BEGIN

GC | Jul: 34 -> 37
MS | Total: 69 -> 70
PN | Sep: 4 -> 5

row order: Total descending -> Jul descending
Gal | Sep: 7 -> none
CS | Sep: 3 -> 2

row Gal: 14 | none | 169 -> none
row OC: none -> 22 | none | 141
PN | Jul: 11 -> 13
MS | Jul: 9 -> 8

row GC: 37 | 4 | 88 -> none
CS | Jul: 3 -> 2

END
BEGIN

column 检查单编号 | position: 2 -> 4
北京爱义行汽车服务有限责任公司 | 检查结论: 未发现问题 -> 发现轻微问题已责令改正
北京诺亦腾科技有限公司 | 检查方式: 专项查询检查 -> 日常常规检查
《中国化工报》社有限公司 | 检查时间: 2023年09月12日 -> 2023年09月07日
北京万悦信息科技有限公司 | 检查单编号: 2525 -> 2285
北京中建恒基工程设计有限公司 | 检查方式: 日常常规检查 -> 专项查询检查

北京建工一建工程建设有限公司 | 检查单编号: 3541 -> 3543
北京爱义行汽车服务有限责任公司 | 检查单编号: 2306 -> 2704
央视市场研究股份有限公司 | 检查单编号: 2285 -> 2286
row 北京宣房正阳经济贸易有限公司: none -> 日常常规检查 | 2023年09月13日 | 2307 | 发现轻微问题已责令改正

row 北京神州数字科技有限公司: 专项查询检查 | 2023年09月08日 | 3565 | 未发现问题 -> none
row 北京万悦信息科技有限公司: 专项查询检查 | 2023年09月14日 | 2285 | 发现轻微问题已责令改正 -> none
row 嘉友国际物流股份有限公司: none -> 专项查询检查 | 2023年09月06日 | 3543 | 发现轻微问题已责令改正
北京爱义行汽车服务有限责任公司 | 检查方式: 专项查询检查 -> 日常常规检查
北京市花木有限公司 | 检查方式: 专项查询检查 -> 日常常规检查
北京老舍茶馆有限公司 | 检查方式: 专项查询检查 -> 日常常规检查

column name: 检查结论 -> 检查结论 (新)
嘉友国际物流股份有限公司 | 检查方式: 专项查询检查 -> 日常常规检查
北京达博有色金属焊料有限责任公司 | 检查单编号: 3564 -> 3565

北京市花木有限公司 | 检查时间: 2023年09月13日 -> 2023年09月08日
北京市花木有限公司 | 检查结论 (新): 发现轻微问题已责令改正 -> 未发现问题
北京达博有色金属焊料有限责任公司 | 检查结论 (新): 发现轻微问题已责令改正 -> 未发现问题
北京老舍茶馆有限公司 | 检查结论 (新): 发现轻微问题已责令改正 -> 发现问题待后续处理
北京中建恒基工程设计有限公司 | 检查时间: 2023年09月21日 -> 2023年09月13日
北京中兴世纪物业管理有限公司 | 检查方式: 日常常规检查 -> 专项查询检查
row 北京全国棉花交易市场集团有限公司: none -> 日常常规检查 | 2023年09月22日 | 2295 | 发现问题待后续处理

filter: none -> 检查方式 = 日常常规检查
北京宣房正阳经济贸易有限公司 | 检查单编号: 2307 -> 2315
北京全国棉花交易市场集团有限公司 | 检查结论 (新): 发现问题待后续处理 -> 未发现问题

END

**Problem details**
Take the listing above and repeat exactly the lines from the one containing "MS | Total: 69 -> 70" through the one containing "CS | Jul: 3 -> 2", both included.

**Exercise response**
MS | Total: 69 -> 70
PN | Sep: 4 -> 5

row order: Total descending -> Jul descending
Gal | Sep: 7 -> none
CS | Sep: 3 -> 2

row Gal: 14 | none | 169 -> none
row OC: none -> 22 | none | 141
PN | Jul: 11 -> 13
MS | Jul: 9 -> 8

row GC: 37 | 4 | 88 -> none
CS | Jul: 3 -> 2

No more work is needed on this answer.